Install the Azure Operator Insights ingestion agent and configure it to upload data

When you follow this article, you set up an Azure Operator Insights ingestion agent on a virtual machine (VM) in your network and configure it to upload data to a Data Product. This ingestion agent supports uploading:

  • Files stored on an SFTP server.
  • Affirmed Mobile Content Cloud (MCC) Event Data Record (EDR) data streams.

For an overview of ingestion agents, see Ingestion agent overview.

Prerequisites

From the documentation for your Data Product, obtain the:

  • Specifications for the VM on which you plan to install the VM agent.
  • Sample configuration for the ingestion agent.

VM security recommendations

The VM used for the ingestion agent should be set up following best practice for security. We recommend the following actions:

Networking

When using an Azure VM:

  • Give the VM a private IP address.
  • Configure a Network Security Group (NSG) to only allow network traffic on the ports that are required to run the agent and maintain the VM.
  • Beyond this, network configuration depends on whether restricted access is set up on the Data Product (whether you're using service endpoints to access the Data product's input storage account). Some networking configuration might incur extra cost, such as an Azure virtual network between the VM and the Data Product's input storage account.

When using an on-premises VM:

  • Configure a firewall to only allow network traffic on the ports that are required to run the agent and maintain the VM.

Disk encryption

Ensure Azure disk encryption is enabled (this is the default when you create the VM).

OS version

  • Keep the OS version up-to-date to avoid known vulnerabilities.
  • Configure the VM to periodically check for missing system updates.

Access

Limit access to the VM to a minimal set of users. Configure audit logging on the VM - for example, using the Linux audit package - to record sign-in attempts and actions taken by logged-in users.

We recommend that you restrict the following types of access.

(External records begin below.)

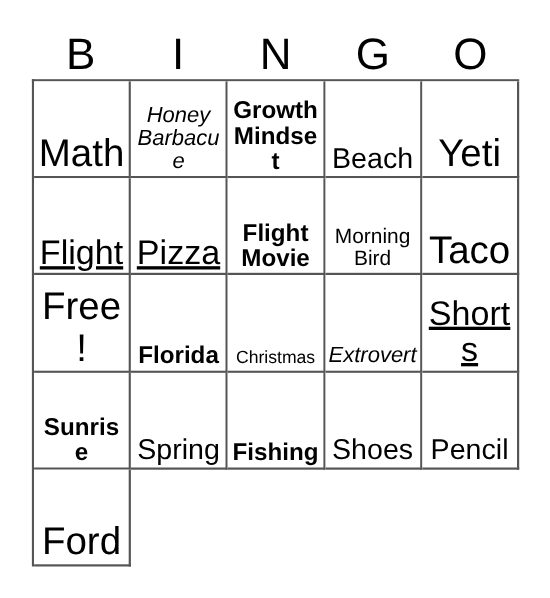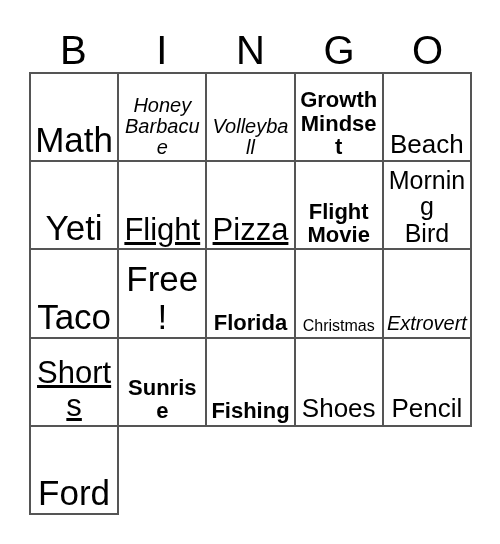--- a/index.html
+++ b/index.html
@@ -78,21 +78,21 @@
     text-align: center;
     color: #000000;
     line-height: 1.06;
     word-wrap: break-word;
     white-space: pre-line;
   }
 
   
   .fs-xs  { font-size: 16px; }
   .fs-sm  { font-size: 20px; font-style: italic; }
-  .fs-md  { font-size: 25px; }
+  .fs-md  { font-size: 19px; }
   .fs-lg  { font-size: 22px; font-weight: bold; }
   .fs-xl  { font-size: 26px; }
   .fs-xxl { font-size: 31px; text-decoration: underline; }
   .fs-max { font-size: 35px; }
 </style>
 </head>
 <body>
 
 <div id="card">
 
@@ -104,23 +104,20 @@
     <div class="header-letter">O</div>
   </div>
 
   <div id="bingo-grid">
       <div class="cell">
         <span class="cell-text fs-max">Math</span>
       </div>
       <div class="cell">
         <span class="cell-text fs-sm">Honey
 Barbacue</span>
-      </div>
-      <div class="cell">
-        <span class="cell-text fs-sm">Volleyball</span>
       </div>
       <div class="cell">
         <span class="cell-text fs-lg">Growth
 Mindset</span>
       </div>
       <div class="cell">
         <span class="cell-text fs-xl">Beach</span>
       </div>
       <div class="cell">
         <span class="cell-text fs-max">Yeti</span>
@@ -154,20 +151,23 @@
       <div class="cell">
         <span class="cell-text fs-sm">Extrovert</span>
       </div>
       <div class="cell">
         <span class="cell-text fs-xxl">Shorts</span>
       </div>
       <div class="cell">
         <span class="cell-text fs-lg">Sunrise</span>
       </div>
       <div class="cell">
+        <span class="cell-text fs-xl">Spring</span>
+      </div>
+      <div class="cell">
         <span class="cell-text fs-lg">Fishing</span>
       </div>
       <div class="cell">
         <span class="cell-text fs-xl">Shoes</span>
       </div>
       <div class="cell">
         <span class="cell-text fs-xl">Pencil</span>
       </div>
       <div class="cell">
         <span class="cell-text fs-max">Ford</span>

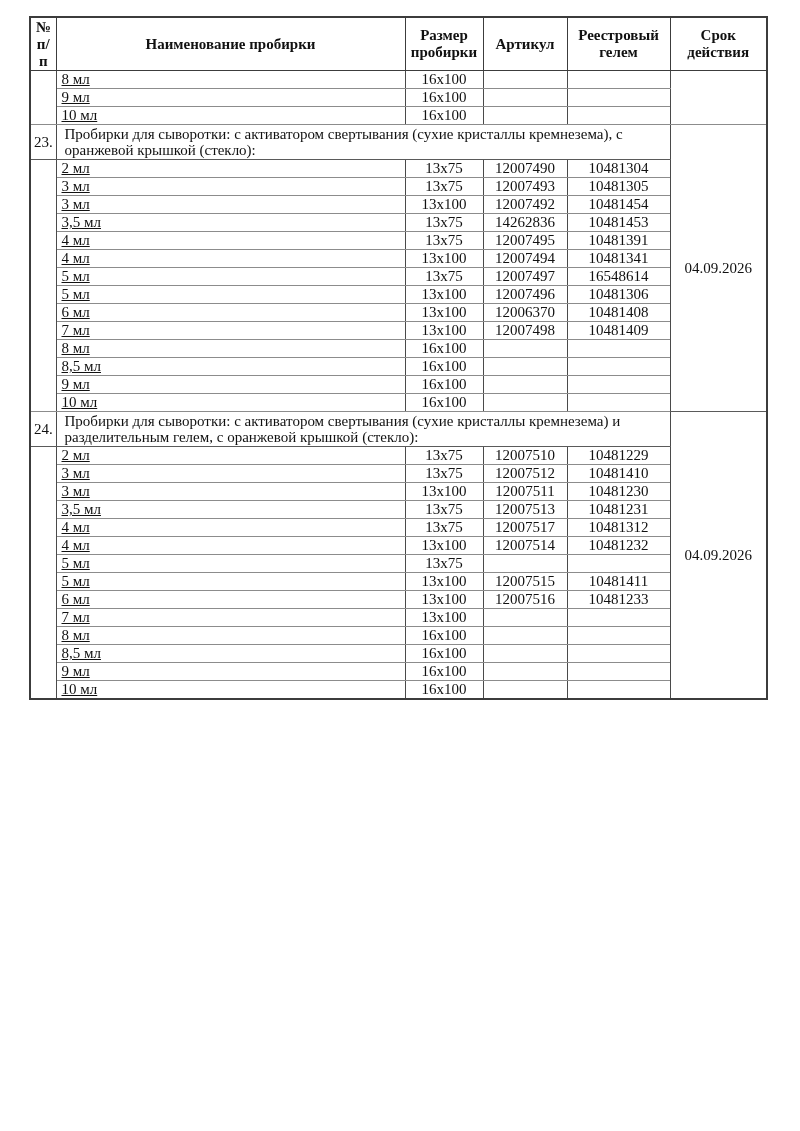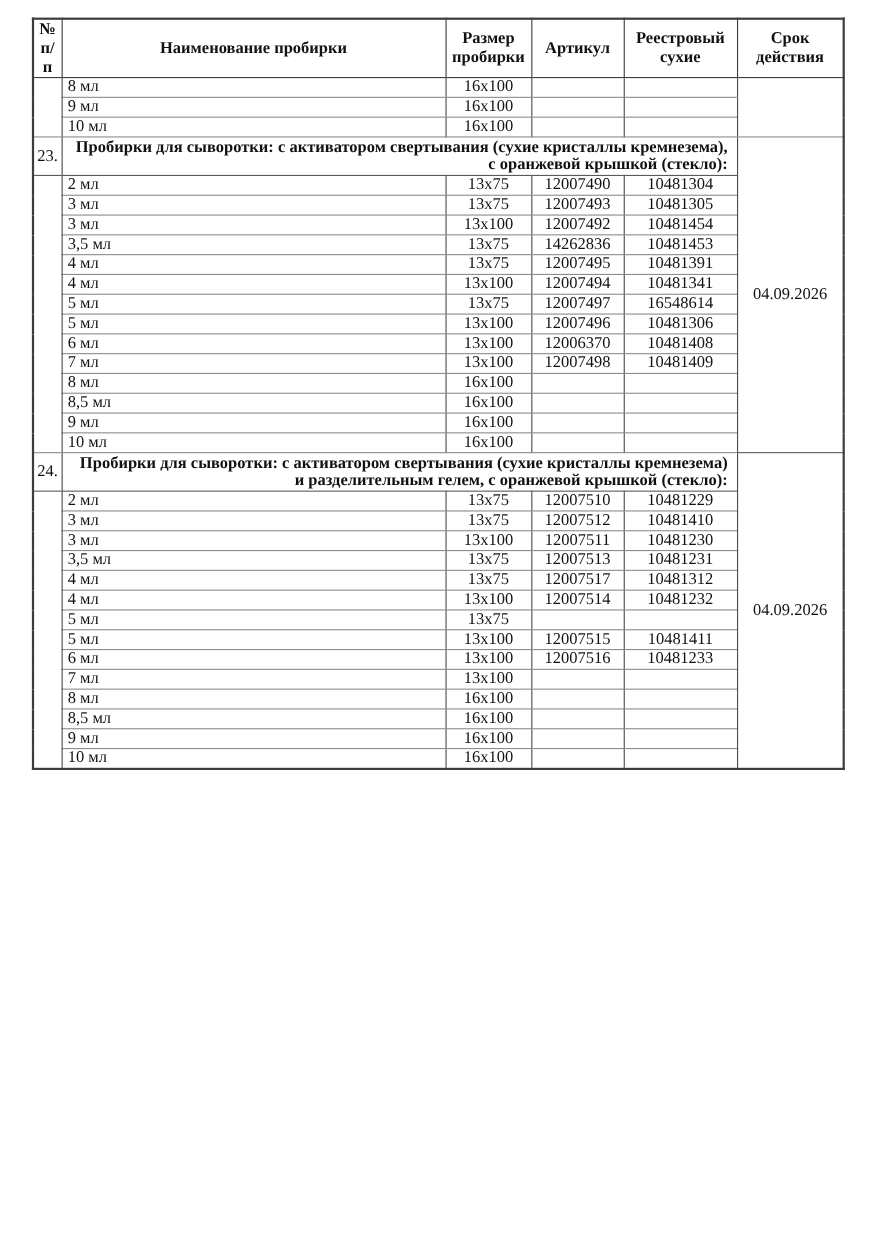--- a/index.html
+++ b/index.html
@@ -44,31 +44,32 @@
     padding: 0 2px;
     overflow: hidden;
     border-left: 1px solid #4a4a4a;
     border-right: 1px solid #4a4a4a;
     border-top: 1px solid #8c8c8c;
     border-bottom: 1px solid #8c8c8c;
   }
   table.tubes td.name-cell {
     text-align: left;
     padding-left: 5px;
+    text-decoration: underline;
   }
   table.tubes td.size-cell,
   table.tubes td.article-cell,
   table.tubes td.registry-cell,
   table.tubes td.num-cell,
   table.tubes td.validity-cell {
     text-align: center;
   }
   table.tubes td.section-title {
-    font-weight: bold;
-    text-align: right;
+    font-weight: normal;
+    text-align: left;
     line-height: 16px;
     height: 31px;
     padding: 1px 8px;
     border-top: 1px solid #5a5a5a;
     border-bottom: 1px solid #5a5a5a;
   }
   table.tubes tr[data-name="section-header-row"] td {
     border-top: 1px solid #5a5a5a;
     border-bottom: 1px solid #5a5a5a;
   }
@@ -92,21 +93,21 @@
     </colgroup>
     <thead data-name="table-header">
       <tr data-name="header-row">
         <th data-name="column-header-num">№
 п/п</th>
         <th data-name="column-header-name">Наименование пробирки</th>
         <th data-name="column-header-size">Размер
 пробирки</th>
         <th data-name="column-header-article">Артикул</th>
         <th data-name="column-header-registry">Реестровый
-сухие</th>
+гелем</th>
         <th data-name="column-header-validity">Срок
 действия</th>
       </tr>
     </thead>
     <tbody id="tubes-tbody" data-name="table-body">
         <tr data-name="item-row">
           <td class="num-cell num-empty" data-name="row-number-empty" rowspan="3"></td>
           <td class="name-cell" data-name="tube-name">8 мл</td>
           <td class="size-cell" data-name="tube-size">16x100</td>
           <td class="article-cell" data-name="article-number"></td>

  • Admin access to the VM (for example, to stop/start/install the ingestion agent).
  • Access to the directory where the logs are stored: /var/log/az-aoi-ingestion/.
  • Access to the managed identity or certificate and private key for the service principal that you create during this procedure.
  • Access to the directory for secrets that you create on the VM during this procedure.

Microsoft Defender for Cloud

When using an Azure VM, also follow all recommendations from Microsoft Defender for Cloud. You can find these recommendations in the portal by navigating to the VM, then selecting Security.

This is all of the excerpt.